What you need to do
Pictures must not appear in the copy. Set down exactly the line with "align-items: center ->" and each line after it through the end of the data below.

══ Records for the exercise ══

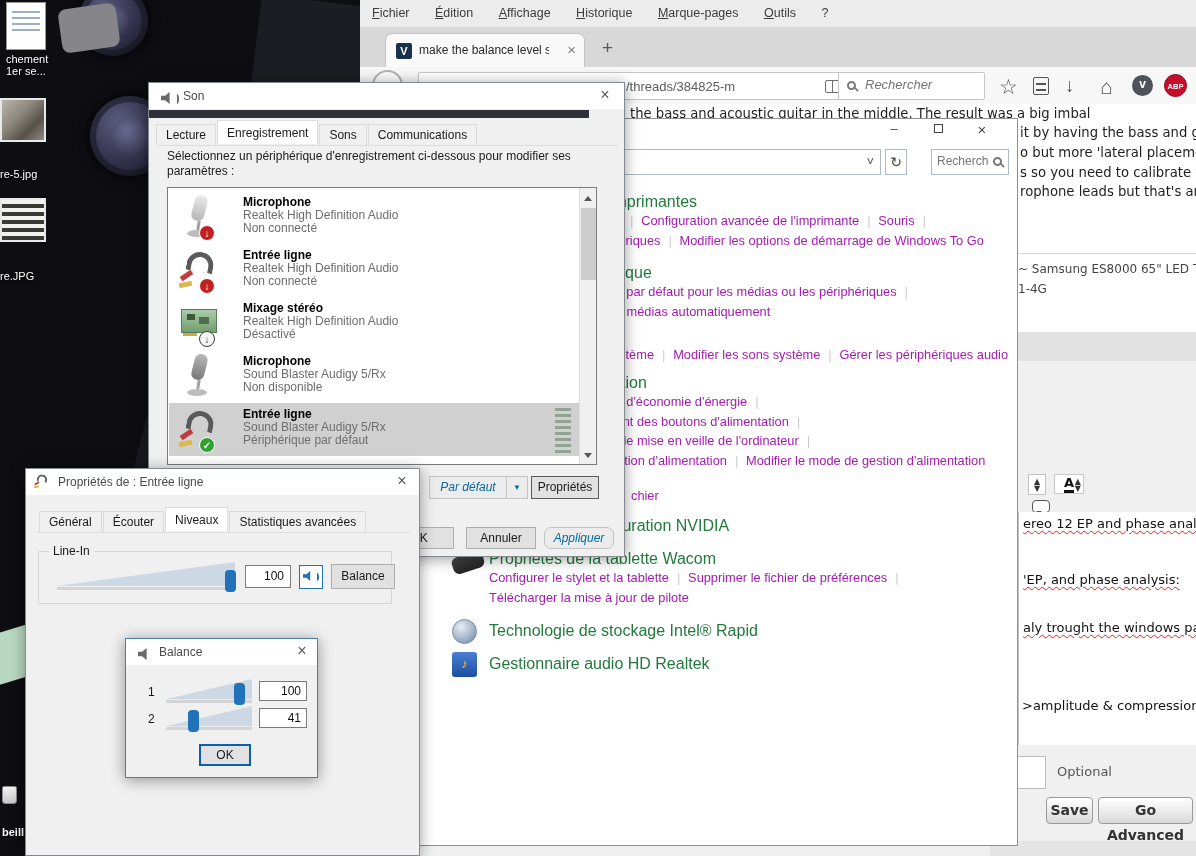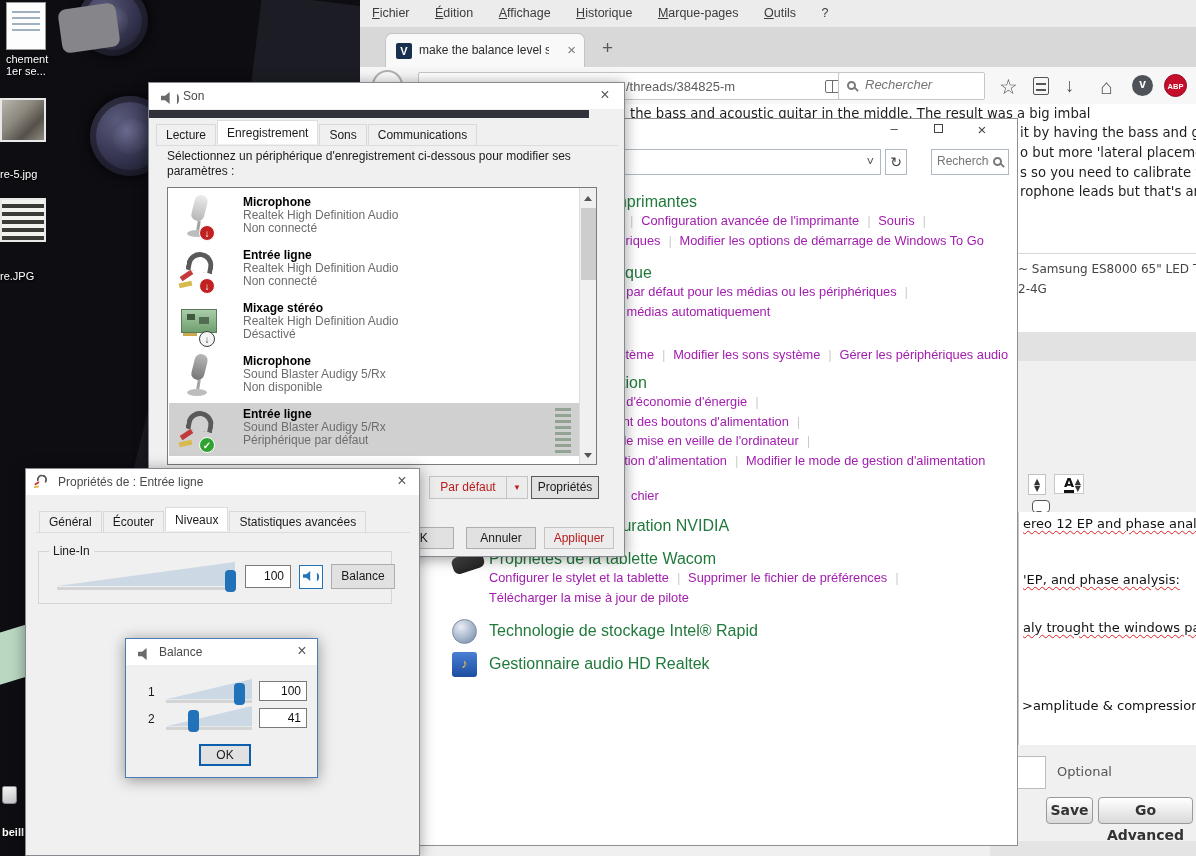"2-4G" div.sigline { text: 2-4G -> 1-4G }
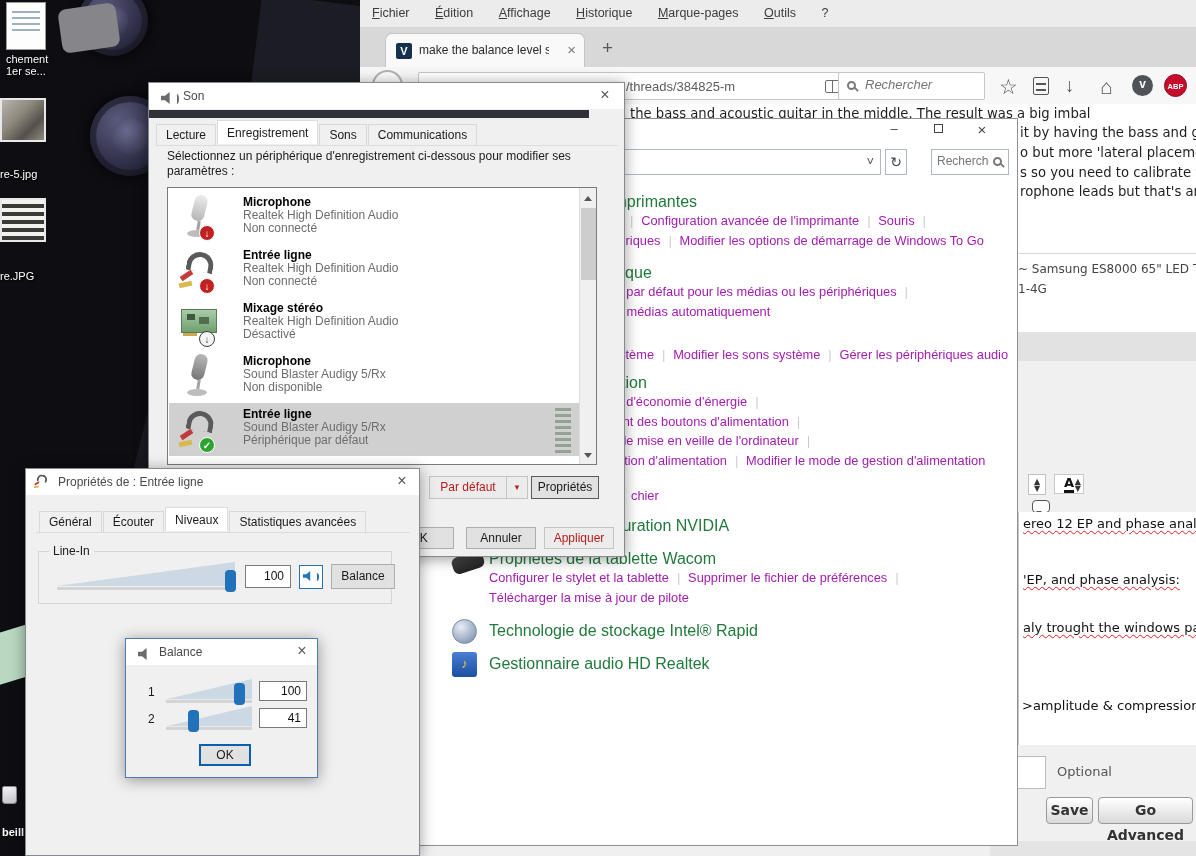"Par défaut" .wbtn.disabled { color: #b91c1c -> #0369a1; font-style: none -> italic }
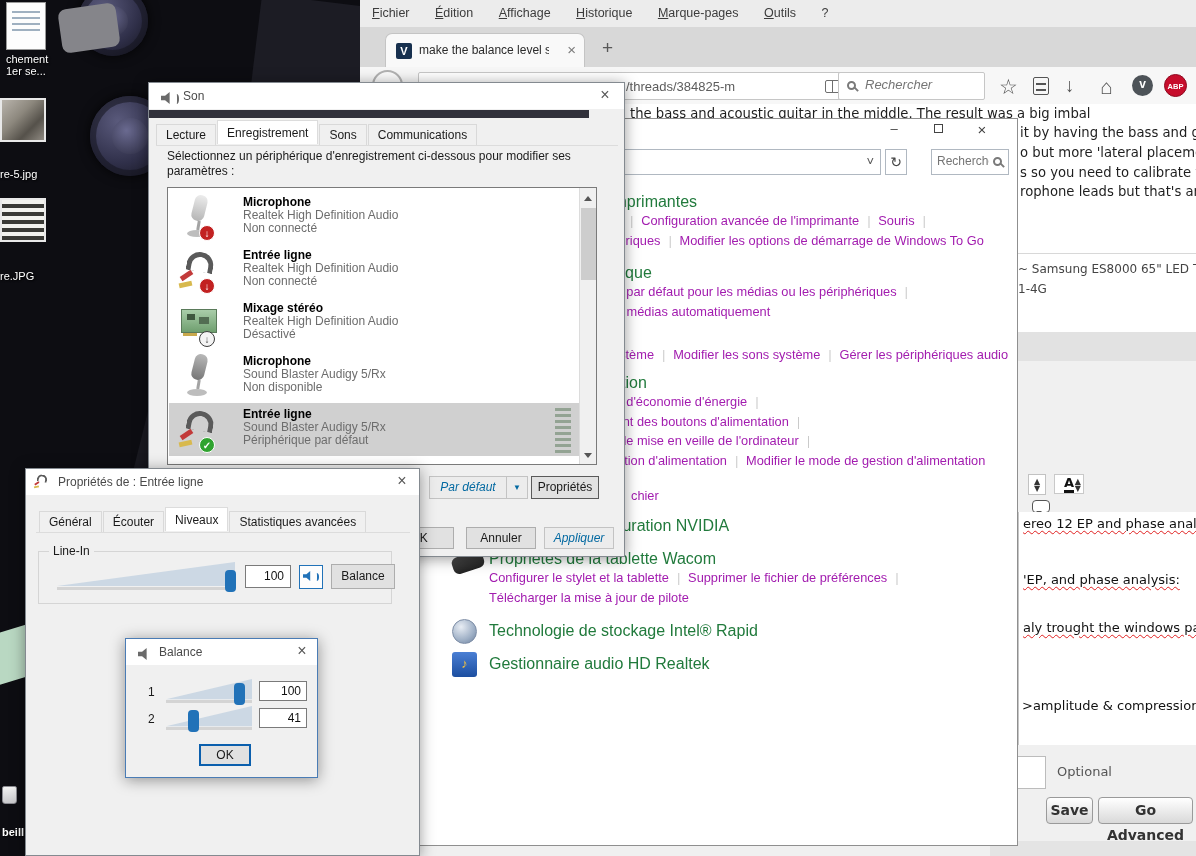"Appliquer" div.wbtn { border-radius: none -> 7px }
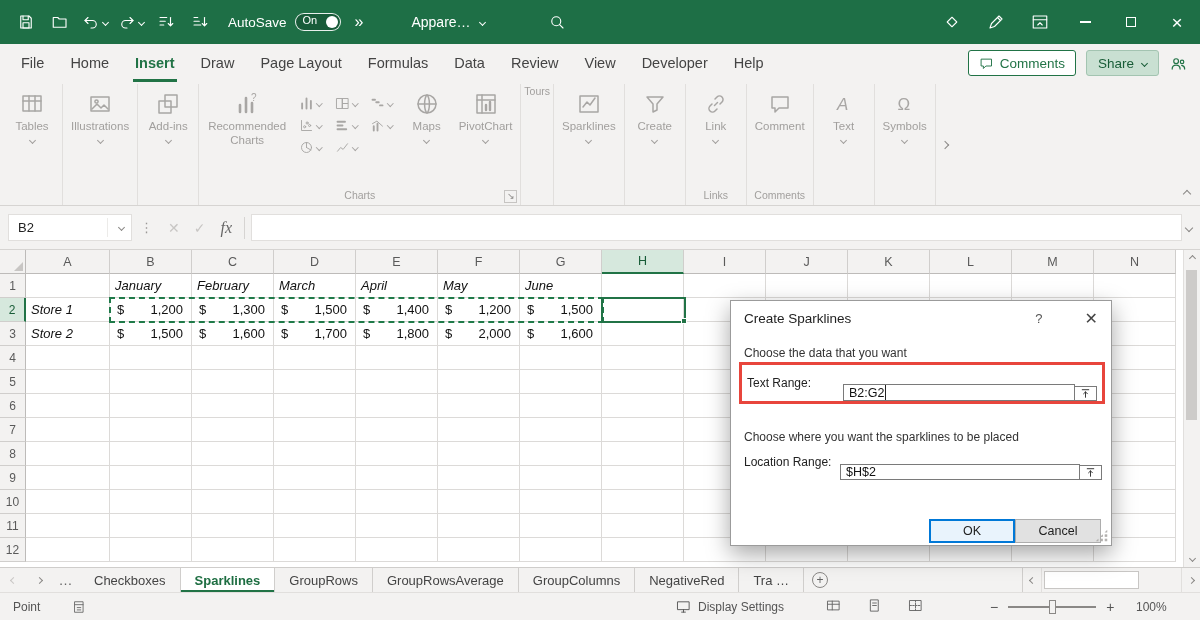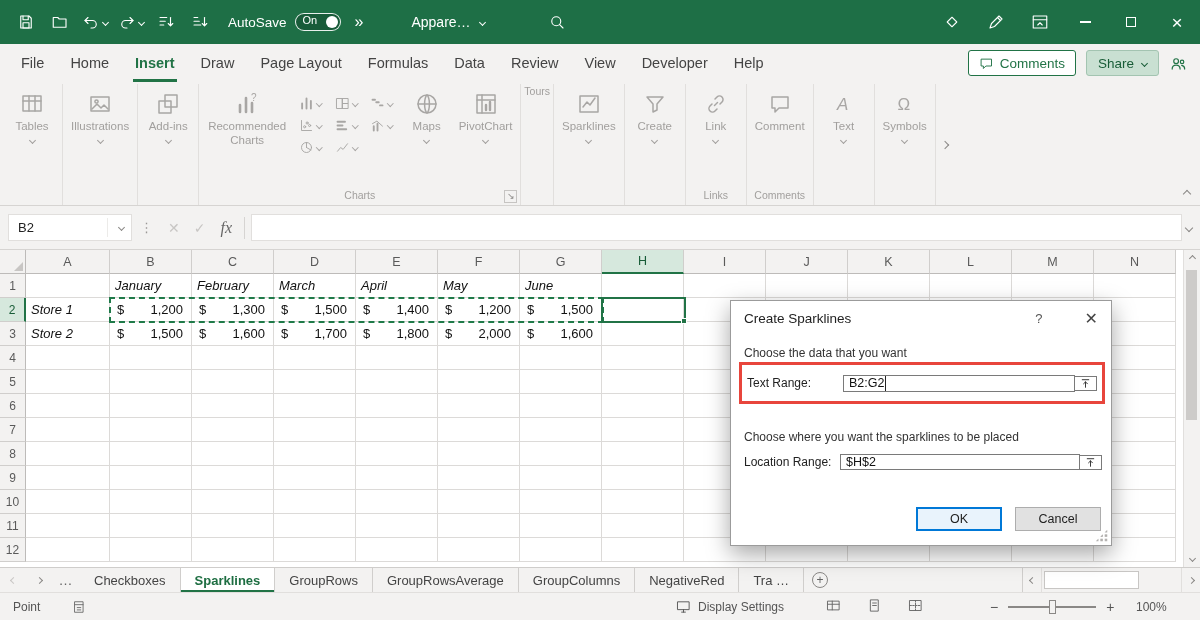"B2:G2" .refwrap { align-items: center -> flex-end }
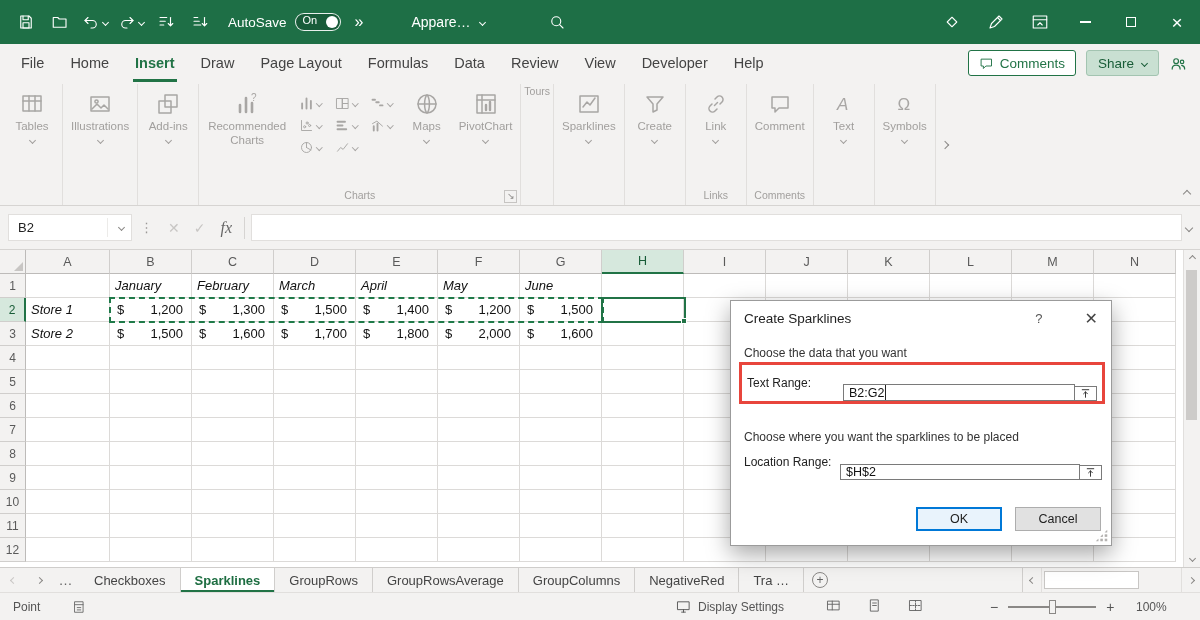"OK" .dlg-btns { gap: 13px -> none; top: 206px -> 218px }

═══

Response to the task
"B2:G2" .refwrap { align-items: center -> flex-end }
"OK" .dlg-btns { gap: 13px -> none; top: 206px -> 218px }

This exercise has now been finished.